Here, EFCO and Marx entered into the release after EFCO had performed its work on the projects. The release does not suggest that EFCO completed the work based on its supposition, or Marx’s representation, that Marx would pay EFCO directly. The *402release provides no indication that “in furtherance of the subcontract” EFCO expected Marx to ignore Patriot’s obligations and pay EFCO directly. The release states that EFCO completed its work on the New Paltz project pursuant to its contract with Patriot. Patriot’s position as the operative “middleman” between Marx and EFCO was cemented, rather than disregarded.
In sum, there is no evidence that in order to have EFCO undertake or complete its work on the projects, Marx expressed a willingness to pay EFCO for the work or otherwise assumed an obligation to pay for the work.
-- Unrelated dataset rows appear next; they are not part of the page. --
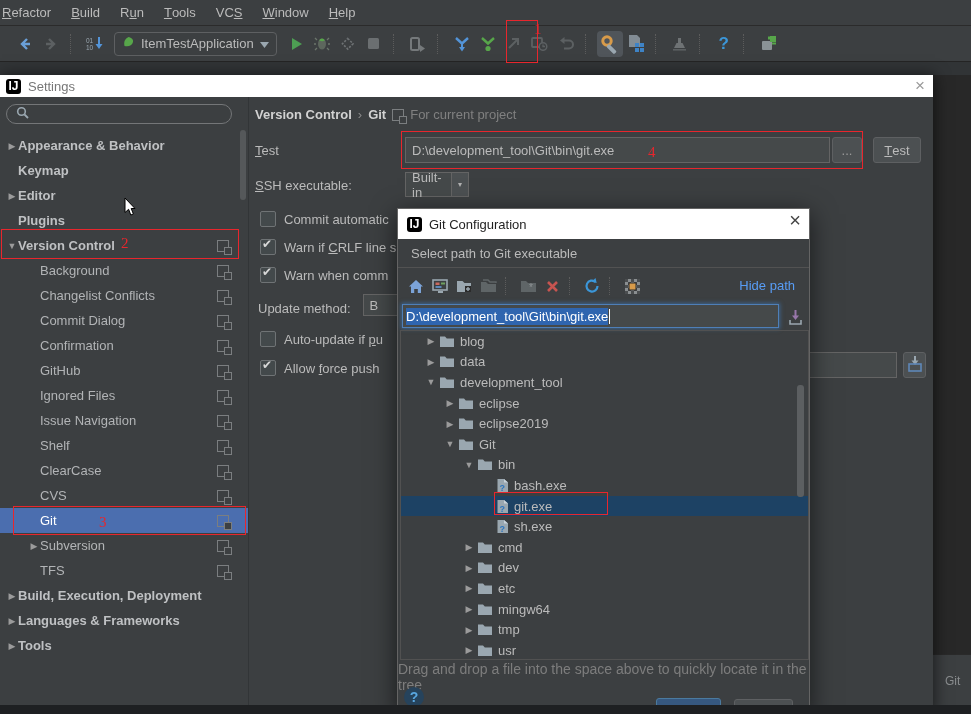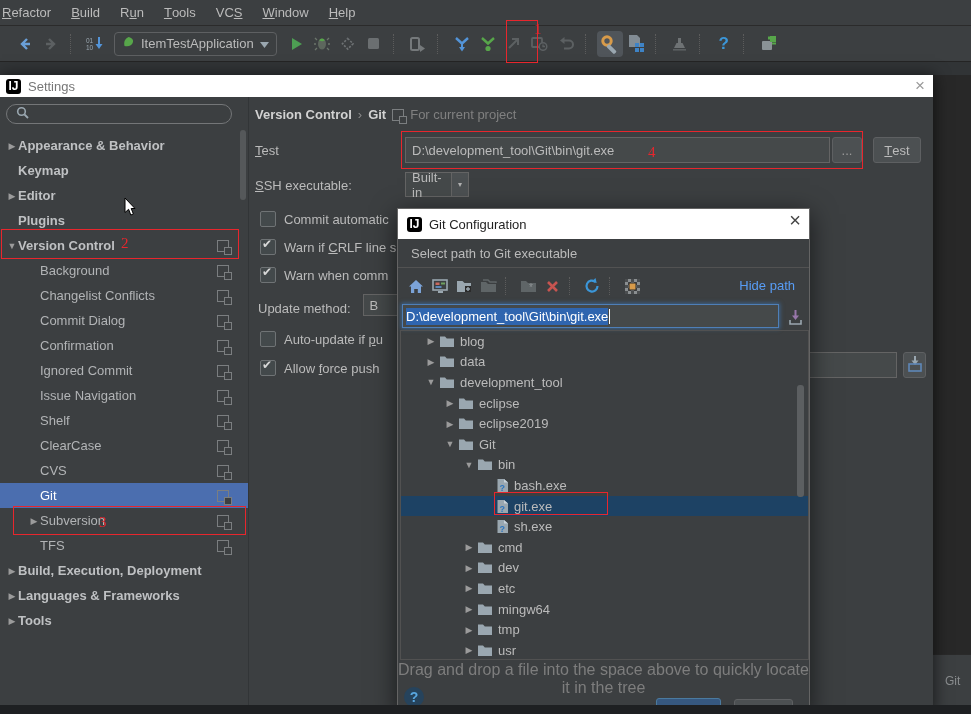--- a/index.html
+++ b/index.html
@@ -297,6 +297,14 @@
             <span style="width:28px;flex:0 0 auto;"></span>
             <span class="s-arr"></span>
             <span class="s-label">Confirmation</span>
+            <span class="rst">
+              <i></i>
+            </span>
+          </div>
+          <div class="s-row">
+            <span style="width:28px;flex:0 0 auto;"></span>
+            <span class="s-arr"></span>
+            <span class="s-label">GitHub</span>
             <span class="rst">
               <i></i>
             </span>

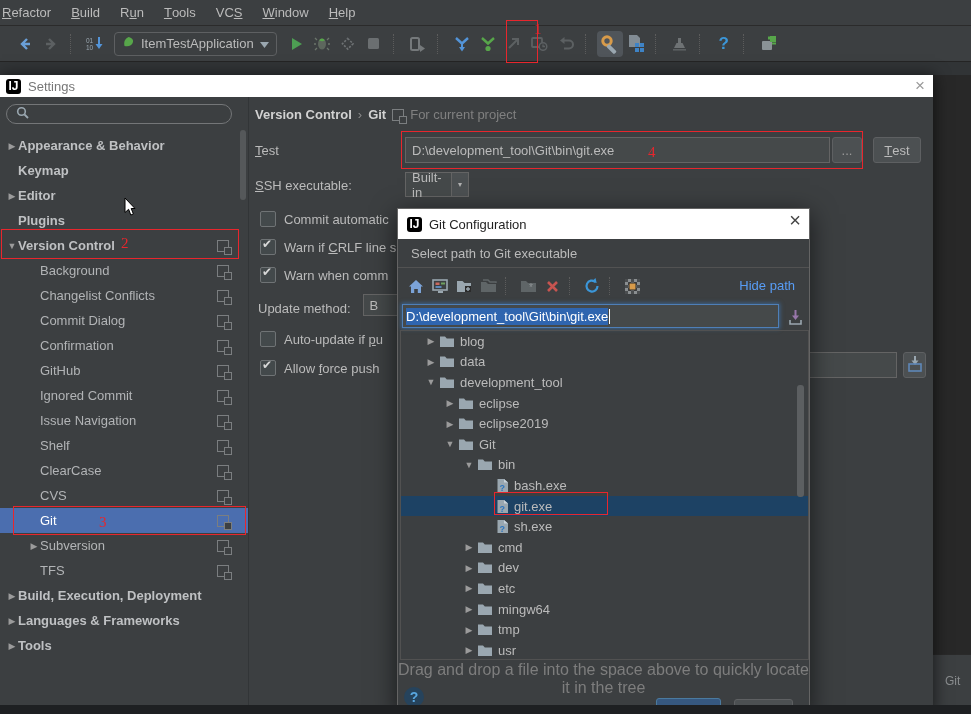--- a/index.html
+++ b/index.html
@@ -312,7 +312,7 @@
           <div class="s-row">
             <span style="width:28px;flex:0 0 auto;"></span>
             <span class="s-arr"></span>
-            <span class="s-label">Ignored Commit</span>
+            <span class="s-label">Ignored Files</span>
             <span class="rst">
               <i></i>
             </span>

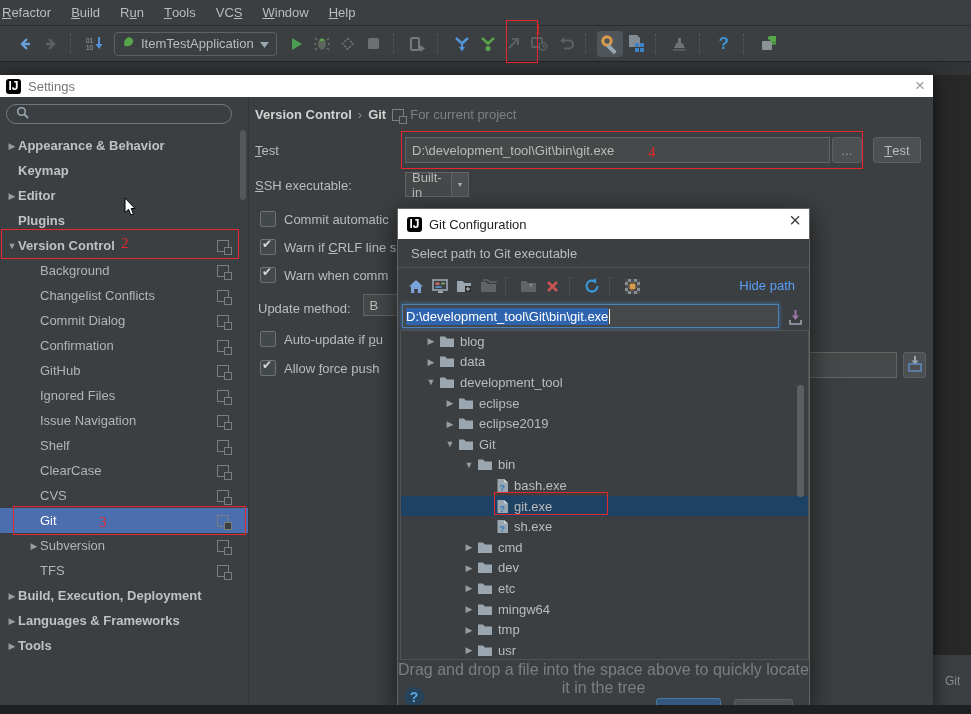--- a/index.html
+++ b/index.html
@@ -74,7 +74,7 @@
   .t-arr{width:12px;font-size:9px;color:#9b9b9b;text-align:center;flex:0 0 auto;margin-right:2px;}
   .t-ico{margin-right:5px;display:flex;align-items:center;flex:0 0 auto;}
   .tree-thumb{position:absolute;right:5px;top:176px;width:7px;height:112px;background:#5c5f61;border-radius:3px;z-index:21;}
-  .hint{position:absolute;left:0;top:452px;width:100%;text-align:center;color:#7d7d7d;font-size:16px;}
+  .hint{position:absolute;left:0;top:452px;width:100%;text-align:left;color:#7d7d7d;font-size:14px;}
   .help-c{position:absolute;left:6px;top:478px;width:20px;height:20px;border-radius:50%;background:#26435c;color:#59a7e0;font-weight:bold;font-size:14px;display:flex;align-items:center;justify-content:center;}
   .ok-btn{position:absolute;left:258px;top:489px;width:65px;height:26px;background:#365880;border:1px solid #4a7a9f;border-radius:3px;color:#d6d6d6;display:flex;align-items:center;justify-content:center;box-sizing:border-box;}
   .cancel-btn{position:absolute;left:336px;top:490px;width:59px;height:25px;background:#4c5052;border:1px solid #5e6062;border-radius:3px;color:#bbbbbb;display:flex;align-items:center;justify-content:center;box-sizing:border-box;}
Accordingly, the district court properly granted Marx’s motion for summary judgment. See Metropolitan Elec. Mfg. Co. v. Herbert Constr. Co., 183 A.D.2d 758, 583 N.Y.S.2d 497, 498 (1992); Perma Pave Contracting Corp. v. Paerdegat Boat and Racquet Club, Inc., 156 A.D.2d 550, 549 N.Y.S.2d 57, 58-59 (1989); cf. Westinghouse Elec. Supply Co. v. R.P. Brosseau and Co., 156 A.D.2d 851, 549 N.Y.S.2d 851, 852-53 (1989).
CONCLUSION
We have considered all of EFCO’s other arguments and find them to be without merit. Accordingly, the order of the district court is affirmed.